- The boy was born to nice, still, beltway parents.
- Breastfed too much, or not enough.
- When older, the boy loved another boy whom he played lacrosse with.
- The boy that the boy loved and whom he played lacrosse with, asked if the boy wanted to smell his fingers after touching his girlfriend down there during their lunch period.
- The boy said no.
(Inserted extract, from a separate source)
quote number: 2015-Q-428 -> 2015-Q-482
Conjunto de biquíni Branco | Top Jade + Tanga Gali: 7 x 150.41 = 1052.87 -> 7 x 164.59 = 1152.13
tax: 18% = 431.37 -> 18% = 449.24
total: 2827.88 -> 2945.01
And the boy he loves said, “that’s fine, let’s just practice.”
- Then the boy quit the lacrosse team before their first game against the Eld Ridge.
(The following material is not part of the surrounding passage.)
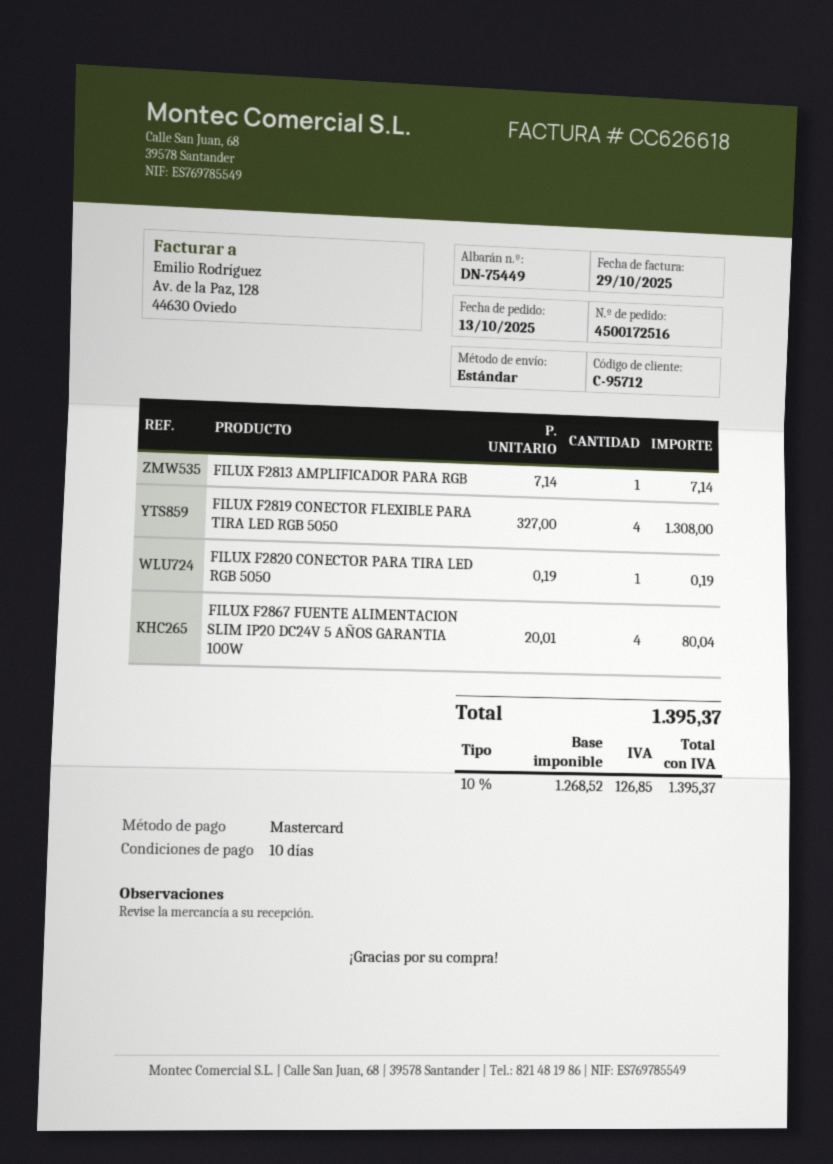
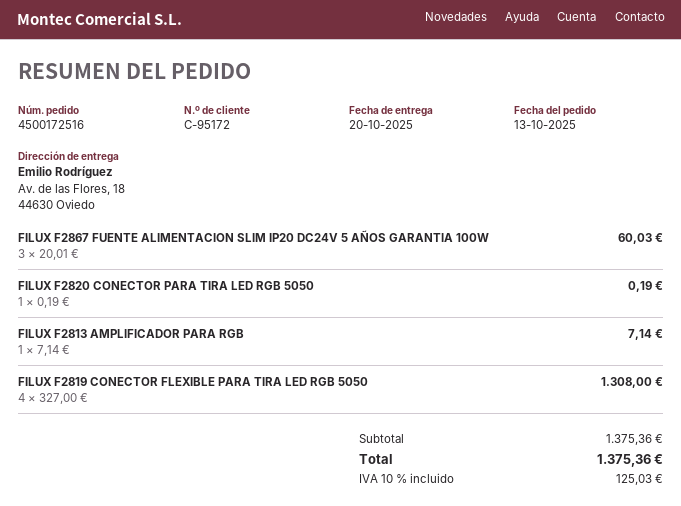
customer number: C-95712 -> C-95172
FILUX F2867 FUENTE ALIMENTACION SLIM IP20 DC24V 5 AÑOS GARANTIA 100W: 4 x 20.01 = 80.04 -> 3 x 20.01 = 60.03
tax: 10% = 126.85 -> 10% = 125.03
total: 1395.37 -> 1375.36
- Sad, the boy cried way up on a hill and then left for the city, for college, for film school.
- He wrote and directed a movie in film school, okay.
- He played the movie for his classmates and his film professor.
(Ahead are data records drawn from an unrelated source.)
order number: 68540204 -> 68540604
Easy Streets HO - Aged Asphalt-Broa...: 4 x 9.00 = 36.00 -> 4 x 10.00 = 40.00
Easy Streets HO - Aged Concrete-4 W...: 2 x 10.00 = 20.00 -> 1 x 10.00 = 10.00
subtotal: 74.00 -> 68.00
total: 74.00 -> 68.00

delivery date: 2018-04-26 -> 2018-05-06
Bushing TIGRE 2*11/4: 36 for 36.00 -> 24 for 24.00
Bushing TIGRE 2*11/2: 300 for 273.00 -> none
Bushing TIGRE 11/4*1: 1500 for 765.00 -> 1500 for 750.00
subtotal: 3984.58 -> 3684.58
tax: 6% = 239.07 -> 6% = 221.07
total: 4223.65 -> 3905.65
- The professor, who’d sold a script or two in his day, said only, “Wow.”
- Then the professor collected himself, quelling his jealousy, his wonderment. He adjusted his glasses on his nose and said, “Honestly, I’ve never seen anything like it. It’s incredible.”
- Later, in France, on stage, he thanked parents for listening to his endless recitations of Martin Scorsese scripts. An apocryphal little quip, but one he found charming.
- He wore a Louis Vuitton suit and Oliver Peoples sunglasses while accepting the Palm d’Or.
- Storm clouds stacked in the distance and the entire world smelled like the wild, upset sea.
- The red carpet lifted and a photographer fell over.
- Hair flapping in the wind, the boy’s publicist walked him towards the president of Fox Searchlight.
- The boy shook the president of Fox Searchlight’s hand.
- There was an eager smile, a wink and a forearm pat and a wink and a shoulder pat.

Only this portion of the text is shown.